Tough immigration policies have always played well with those European Americans who have been led to believe that refugees and other migrants pose an existential threat because it could after the demographic composition of the nation — and they are right. They will comprise 47 percent of the population by 2020, compared with 65 percent in 2005. That reality worsens the fears of those who worry about the “replacement theory” that non-European Americans would take over the country. It also explains why several states, especially in the South, have rigged their electoral systems to keep European Americans in control for the foreseeable future, especially through the undemocratic Electoral College.
But the United States is not alone in having to face the dilemma of portraying itself as a democratic, compassionate nation while having to cope with a tsunami of foreigners seeking asylum or just wanting an opportunity to improve their lives in a land of opportunity. It is happening all over Europe and is being met by increasingly draconian responses, including in Britain which is pushing a heartless policy of shipping refugees to Rwanda on a permanent basis.
As has been stated previously, none of this should be a surprise, although the current crop of leaders is making it appear that it is and that their countries cannot cope with the influx of so many human beings who arrive at their borders pleading for asylum. As far as Europe is concerned, what is being witnessed is the long-delayed reaction to hundreds of years of vicious colonialism and harsh occupation that ended with most of the former colonies destabilized, their traditional societies ruined and dictators in charge.
The United Nations High Commissioner for Refugees (UNHCR) estimates that refugees worldwide number 35.3 million, 62.5 million people have been displaced internally and 5.4 million are seeking asylum. The Missing Migrants Project, an arm of the UN’s International Organization for Migration (IOM) estimates that 59,290 men, women and children have died or disappeared since 2014 while fleeing their countries to see asylum elsewhere.
In the United States, the Republicans – and some Democrats – see the hundreds of thousands who try to enter through the southern border as an invasion without acknowledging the devastation which American intervention wreaked in the hemisphere while trying to contain Communism. That intervention left conditions that drive men, women and children to undertake perilous journeys through hundreds of miles of treacherous terrain for a chance to be the latest “barbarians” given an opportunity to enter through gates of the empire.
“Enabled by social media and Colombian organized crime, more than 506,000 migrants — nearly two-thirds Venezuelans — had crossed the Darian jungle by mid-December, double the 248,000 who set a record the previous year. Before last year, the record was barely 30,000 in 2016,” the Associated Press reported, referring to the territory between Colombia and Panama which has become a “speedy but still treacherous highway” on the quest for a better life.
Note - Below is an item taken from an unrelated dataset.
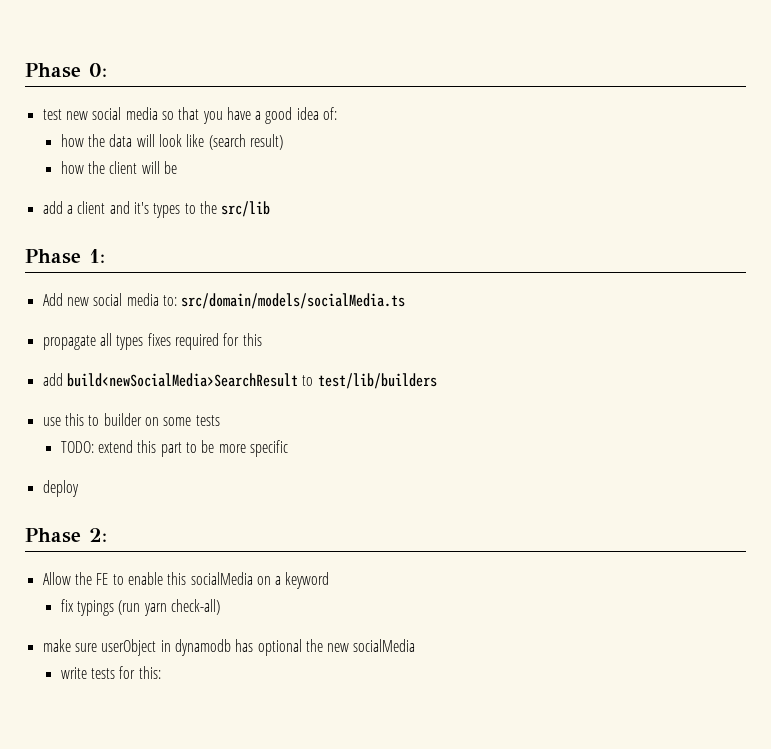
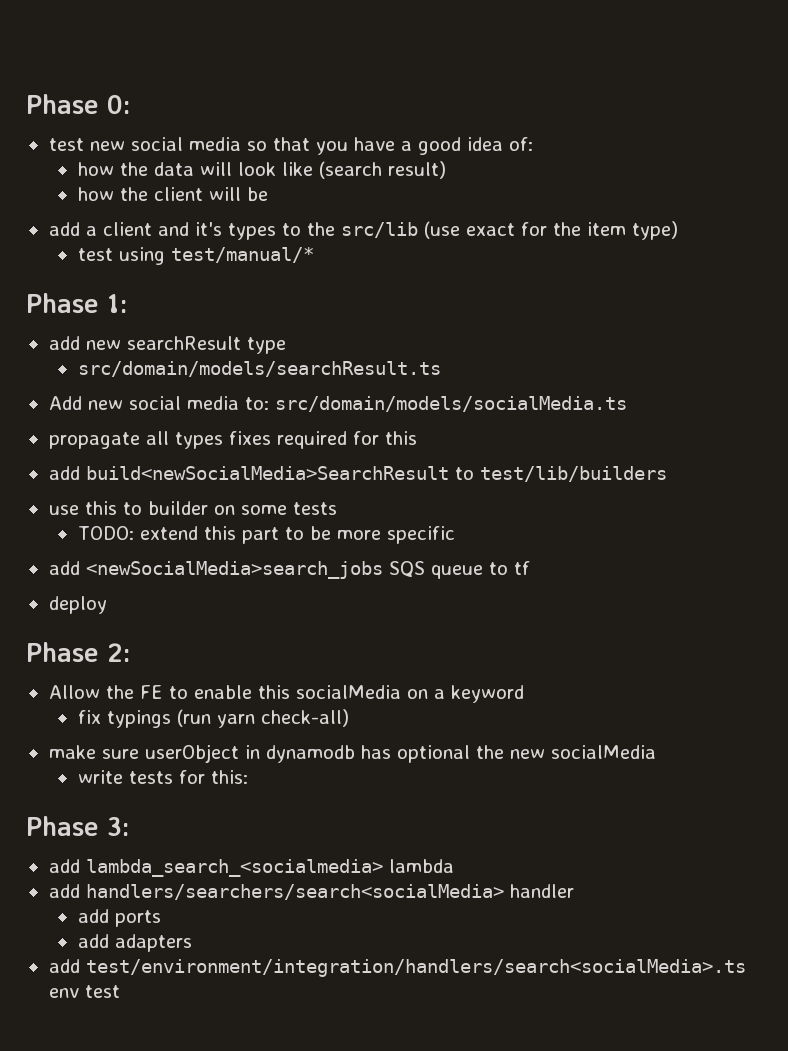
[25,249,105,264] // Phase 1: -> [423,221,678,240] [77,247,314,265] [26,293,127,313] [48,336,286,354] [77,361,441,377] (use exact for the item type) // test using test/manual/* // Phase 1: // add new searchResult type // src/domain/models/searchResult.ts
(289, 448) none -> [48,561,530,579] // add <newSocialMedia>search_jobs SQS queue to tf
(161, 672) none -> [26,816,129,836] [48,859,454,877] [48,884,574,900] [77,909,161,927] [77,934,192,952] [48,959,746,977] [48,985,120,998] // Phase 3: // add lambda_search_<socialmedia> lambda // add handlers/searchers/search<socialMedia> handler // add ports // add adapters // add test/environment/integration/handlers/search<socialMedia>.ts env test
As Christmas, a time of goodwill, is being celebrated, it will be good to pause a moment to reflect on those who are less fortunate, rather than demonizing them, and the role which the U.S. and other developed nations have played in creating the conditions that have made it impossible for one in every 74 people on Earth, according to the UN, to live in his or her native land and risk major perils, including death, in a quest for refuge elsewhere.
And would be good to ponder also on what the situation would have been if the Indigenous peoples had greeted the refugees fleeing religious persecution in Britain had greeted them in the same way that their descendants are dealing with today’s refugees.